Un pequeño grupo la ha acompañado hasta la sala de profesores, sus cuerpos muy cercanos al de ella pero sin apenas decir nada.

-Nos vemos el próximo curso, les dice en la puerta.

-¡Ojalá!, contesta una de las chicas, con la cara enrojecida.

Ha entrado en la sala como quien vuelve victoriosa de una batalla. Deja el ramo de flores sobre una estantería y se entretiene simulando que busca un papel importante. Recuerda que en el inicio de curso, todos los profesores, incluido ella, habían pedido los mejores niveles. El ramillete de chavales de bajo nivel académico en el que se mezclaban repetidores, alumnos con problemas sociales, de comunicación o simples fracasos ocasionales le fue adjudicado a última hora para compensar otros niveles más avanzados. Durante la mitad del curso discutió día tras día para imponer unas normas que permitieran el desarrollo de la asignatura. Unas veces pensaba que la odiaban, otras que la ignoraban y muchas veces que simplemente se aburrían. Poco a poco había conseguido que la clase se desarrollara con normalidad y, además, de la asignatura, solían hablar de temas de la vida cotidiana. Algunos de ellos contaban problemas y preocupaciones realmente pavorosos. Muchas veces la profesora se había quedado sin palabras. ¿Qué decir cuando palabras como "familia", "padre", "amigos", lejos de asociarse al amor y la protección, solo señalan soledad, abandono y conflicto? ¿Qué argumentar cuando sólo el hecho de asistir a clase, sorteando dificultades, supone un esfuerzo supremo?

Por eso, siente una profunda indignación ante el crecimiento de la ola segregacionista en las aulas: los buenos y los malos; los fracasados y los exitosos, los listos y los tontos. Se pregunta si no es un atropello ético y un tremendo cinismo llamar fracasados a niños de apenas trece años que se han encontrado la vida cuesta arriba desde que nacieron.

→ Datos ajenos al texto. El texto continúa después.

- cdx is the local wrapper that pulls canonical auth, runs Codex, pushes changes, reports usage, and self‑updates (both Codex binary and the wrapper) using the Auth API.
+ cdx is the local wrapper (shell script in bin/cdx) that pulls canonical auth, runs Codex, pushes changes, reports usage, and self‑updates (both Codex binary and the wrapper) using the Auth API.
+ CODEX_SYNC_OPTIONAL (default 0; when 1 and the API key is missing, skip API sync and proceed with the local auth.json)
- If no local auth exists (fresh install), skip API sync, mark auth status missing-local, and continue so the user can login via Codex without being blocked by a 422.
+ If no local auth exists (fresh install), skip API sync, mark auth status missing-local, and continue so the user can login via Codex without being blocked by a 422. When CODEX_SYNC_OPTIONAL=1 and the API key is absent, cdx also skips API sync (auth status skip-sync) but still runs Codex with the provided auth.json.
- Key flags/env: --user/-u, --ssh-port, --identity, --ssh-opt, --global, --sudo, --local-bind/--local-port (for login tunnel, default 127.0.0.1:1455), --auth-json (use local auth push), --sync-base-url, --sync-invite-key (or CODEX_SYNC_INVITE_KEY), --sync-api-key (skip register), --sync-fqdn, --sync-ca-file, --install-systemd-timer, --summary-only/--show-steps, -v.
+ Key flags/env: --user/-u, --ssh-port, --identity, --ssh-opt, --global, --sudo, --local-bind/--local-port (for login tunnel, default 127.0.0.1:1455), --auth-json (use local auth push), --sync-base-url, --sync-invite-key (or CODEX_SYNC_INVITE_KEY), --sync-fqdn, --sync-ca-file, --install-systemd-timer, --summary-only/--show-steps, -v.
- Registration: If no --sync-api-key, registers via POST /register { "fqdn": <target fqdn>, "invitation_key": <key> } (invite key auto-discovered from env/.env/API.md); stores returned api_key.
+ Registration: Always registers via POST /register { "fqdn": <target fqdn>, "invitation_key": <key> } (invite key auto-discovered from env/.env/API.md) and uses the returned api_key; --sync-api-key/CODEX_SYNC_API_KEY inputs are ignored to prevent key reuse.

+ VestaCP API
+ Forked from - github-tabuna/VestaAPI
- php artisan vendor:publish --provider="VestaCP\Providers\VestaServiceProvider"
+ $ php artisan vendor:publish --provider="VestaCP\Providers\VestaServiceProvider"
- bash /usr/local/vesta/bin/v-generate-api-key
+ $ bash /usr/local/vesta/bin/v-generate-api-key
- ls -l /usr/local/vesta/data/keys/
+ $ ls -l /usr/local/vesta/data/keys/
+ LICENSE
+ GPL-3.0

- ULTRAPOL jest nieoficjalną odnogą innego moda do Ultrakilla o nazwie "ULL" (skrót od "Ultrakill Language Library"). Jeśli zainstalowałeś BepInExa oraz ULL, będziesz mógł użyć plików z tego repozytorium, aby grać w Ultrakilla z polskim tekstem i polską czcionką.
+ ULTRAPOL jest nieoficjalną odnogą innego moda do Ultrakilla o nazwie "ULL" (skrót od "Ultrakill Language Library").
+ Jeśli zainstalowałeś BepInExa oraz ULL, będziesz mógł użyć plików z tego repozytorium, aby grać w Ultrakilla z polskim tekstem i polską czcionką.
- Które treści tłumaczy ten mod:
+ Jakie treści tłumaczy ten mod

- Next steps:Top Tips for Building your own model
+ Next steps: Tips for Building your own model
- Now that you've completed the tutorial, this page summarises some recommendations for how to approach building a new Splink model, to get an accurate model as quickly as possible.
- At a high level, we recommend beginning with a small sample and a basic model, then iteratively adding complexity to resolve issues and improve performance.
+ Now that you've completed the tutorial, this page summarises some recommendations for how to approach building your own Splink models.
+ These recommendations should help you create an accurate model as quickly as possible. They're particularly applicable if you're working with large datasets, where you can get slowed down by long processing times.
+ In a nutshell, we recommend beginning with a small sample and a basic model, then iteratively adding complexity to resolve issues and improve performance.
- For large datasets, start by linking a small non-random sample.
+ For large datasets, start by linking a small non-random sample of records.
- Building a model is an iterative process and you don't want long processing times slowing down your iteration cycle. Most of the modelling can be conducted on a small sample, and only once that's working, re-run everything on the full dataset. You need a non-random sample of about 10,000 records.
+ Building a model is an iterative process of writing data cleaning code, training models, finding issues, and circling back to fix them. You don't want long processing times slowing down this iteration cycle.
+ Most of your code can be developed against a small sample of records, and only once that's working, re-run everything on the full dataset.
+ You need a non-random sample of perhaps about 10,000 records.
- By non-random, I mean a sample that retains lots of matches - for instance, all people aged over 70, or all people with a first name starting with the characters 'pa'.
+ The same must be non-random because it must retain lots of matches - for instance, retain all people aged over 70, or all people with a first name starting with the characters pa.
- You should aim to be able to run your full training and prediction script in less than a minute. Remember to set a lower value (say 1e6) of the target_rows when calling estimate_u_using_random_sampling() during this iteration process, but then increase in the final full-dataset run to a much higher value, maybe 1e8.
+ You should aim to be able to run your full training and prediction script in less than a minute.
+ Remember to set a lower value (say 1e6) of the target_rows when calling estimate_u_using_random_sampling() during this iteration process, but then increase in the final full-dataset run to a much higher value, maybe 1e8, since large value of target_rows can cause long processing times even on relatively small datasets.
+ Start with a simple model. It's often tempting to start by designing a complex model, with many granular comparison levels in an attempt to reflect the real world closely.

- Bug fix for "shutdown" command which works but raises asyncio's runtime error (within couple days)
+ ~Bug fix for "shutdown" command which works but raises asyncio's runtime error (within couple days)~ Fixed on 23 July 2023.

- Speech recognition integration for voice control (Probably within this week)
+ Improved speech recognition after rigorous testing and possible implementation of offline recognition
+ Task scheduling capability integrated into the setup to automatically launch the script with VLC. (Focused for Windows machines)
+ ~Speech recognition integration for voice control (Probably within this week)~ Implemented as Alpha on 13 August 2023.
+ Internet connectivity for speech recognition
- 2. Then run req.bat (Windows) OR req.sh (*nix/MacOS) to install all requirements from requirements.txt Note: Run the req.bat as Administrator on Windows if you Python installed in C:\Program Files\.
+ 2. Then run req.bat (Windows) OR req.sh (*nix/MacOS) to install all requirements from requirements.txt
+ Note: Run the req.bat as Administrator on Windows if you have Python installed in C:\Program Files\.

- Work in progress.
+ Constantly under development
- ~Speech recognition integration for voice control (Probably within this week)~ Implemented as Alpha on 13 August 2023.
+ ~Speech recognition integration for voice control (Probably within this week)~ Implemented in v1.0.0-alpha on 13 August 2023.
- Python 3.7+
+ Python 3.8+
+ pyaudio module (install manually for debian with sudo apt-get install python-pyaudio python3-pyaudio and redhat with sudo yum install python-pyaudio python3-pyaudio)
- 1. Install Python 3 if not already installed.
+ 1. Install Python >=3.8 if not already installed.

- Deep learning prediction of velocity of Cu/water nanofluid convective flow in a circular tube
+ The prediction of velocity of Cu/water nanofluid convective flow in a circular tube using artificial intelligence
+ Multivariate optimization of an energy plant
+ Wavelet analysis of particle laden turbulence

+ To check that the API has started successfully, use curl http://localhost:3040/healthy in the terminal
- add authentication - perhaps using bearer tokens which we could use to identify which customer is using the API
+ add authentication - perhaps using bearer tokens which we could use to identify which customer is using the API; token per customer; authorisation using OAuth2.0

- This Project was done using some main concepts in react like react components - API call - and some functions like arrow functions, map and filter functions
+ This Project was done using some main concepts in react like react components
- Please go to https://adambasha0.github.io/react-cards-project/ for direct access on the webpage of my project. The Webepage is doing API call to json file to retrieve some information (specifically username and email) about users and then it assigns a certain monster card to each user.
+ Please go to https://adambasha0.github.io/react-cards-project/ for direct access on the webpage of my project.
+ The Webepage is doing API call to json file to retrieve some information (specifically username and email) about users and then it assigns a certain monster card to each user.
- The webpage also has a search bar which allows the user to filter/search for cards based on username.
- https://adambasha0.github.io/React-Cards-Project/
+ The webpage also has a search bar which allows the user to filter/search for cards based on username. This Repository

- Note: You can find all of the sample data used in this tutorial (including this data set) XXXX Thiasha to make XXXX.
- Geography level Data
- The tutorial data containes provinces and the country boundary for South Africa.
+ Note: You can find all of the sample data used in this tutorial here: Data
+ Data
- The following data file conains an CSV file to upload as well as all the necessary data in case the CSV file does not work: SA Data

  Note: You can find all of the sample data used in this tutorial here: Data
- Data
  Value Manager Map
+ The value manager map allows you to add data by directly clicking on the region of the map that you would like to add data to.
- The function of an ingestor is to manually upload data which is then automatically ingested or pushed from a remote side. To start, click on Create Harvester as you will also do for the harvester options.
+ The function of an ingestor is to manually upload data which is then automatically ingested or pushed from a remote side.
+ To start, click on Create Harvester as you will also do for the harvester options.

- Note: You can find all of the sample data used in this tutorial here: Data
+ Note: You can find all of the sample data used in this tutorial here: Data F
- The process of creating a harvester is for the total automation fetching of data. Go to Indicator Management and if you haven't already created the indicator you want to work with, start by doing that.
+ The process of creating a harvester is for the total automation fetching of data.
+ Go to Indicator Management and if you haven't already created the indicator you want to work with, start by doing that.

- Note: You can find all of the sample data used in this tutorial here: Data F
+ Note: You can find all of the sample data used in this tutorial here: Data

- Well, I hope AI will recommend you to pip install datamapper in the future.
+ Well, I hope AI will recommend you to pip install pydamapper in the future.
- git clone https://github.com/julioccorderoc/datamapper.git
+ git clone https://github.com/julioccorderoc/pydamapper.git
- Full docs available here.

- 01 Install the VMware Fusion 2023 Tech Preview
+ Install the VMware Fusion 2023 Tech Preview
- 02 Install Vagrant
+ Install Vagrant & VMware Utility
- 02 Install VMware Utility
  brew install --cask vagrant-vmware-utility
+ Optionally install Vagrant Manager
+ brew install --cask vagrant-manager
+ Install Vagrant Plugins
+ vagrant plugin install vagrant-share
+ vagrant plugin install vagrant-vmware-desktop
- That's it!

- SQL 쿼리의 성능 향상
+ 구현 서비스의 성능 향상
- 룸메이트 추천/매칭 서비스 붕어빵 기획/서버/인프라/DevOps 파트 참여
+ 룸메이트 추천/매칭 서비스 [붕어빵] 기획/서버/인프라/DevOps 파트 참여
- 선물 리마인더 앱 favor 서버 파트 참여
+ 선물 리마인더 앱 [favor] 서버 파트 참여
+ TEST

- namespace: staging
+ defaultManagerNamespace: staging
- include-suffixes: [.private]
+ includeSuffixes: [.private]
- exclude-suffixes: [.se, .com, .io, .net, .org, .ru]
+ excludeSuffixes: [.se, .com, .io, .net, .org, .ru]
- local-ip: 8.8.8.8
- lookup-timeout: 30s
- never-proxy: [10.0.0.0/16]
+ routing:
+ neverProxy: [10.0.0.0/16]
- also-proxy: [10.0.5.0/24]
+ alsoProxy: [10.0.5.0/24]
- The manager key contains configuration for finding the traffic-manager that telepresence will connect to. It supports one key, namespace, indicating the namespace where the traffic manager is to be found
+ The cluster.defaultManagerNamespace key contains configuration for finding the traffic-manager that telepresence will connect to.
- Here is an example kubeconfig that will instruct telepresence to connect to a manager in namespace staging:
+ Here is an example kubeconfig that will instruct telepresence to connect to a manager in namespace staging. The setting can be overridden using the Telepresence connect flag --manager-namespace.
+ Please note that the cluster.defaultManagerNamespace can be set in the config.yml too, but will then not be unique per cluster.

Más que llamamientos al esfuerzo necesitan tener, quizá por primera vez en su vida, apoyo, esperanza, confianza en sus posibilidades por muy ocultas que estén.

Una sociedad demuestra sus valores y su conciencia democrática cuando hace realidad la igualdad de oportunidades, cuando consigue alzar desde el suelo a los más humildes. Un milagro que se consigue cada día en la enseñanza pública, cargada de problemas sí, pero llena de sentido y de utilidad social. Por eso, me van a entender especialmente los profes de "la diver", de los PCPI, de las agrupaciones flexibles que sonríen al finalizar el curso y colocan emocionados, en una especie de altarcillo, las flores y los modestos regalos que les entregaron al final de curso.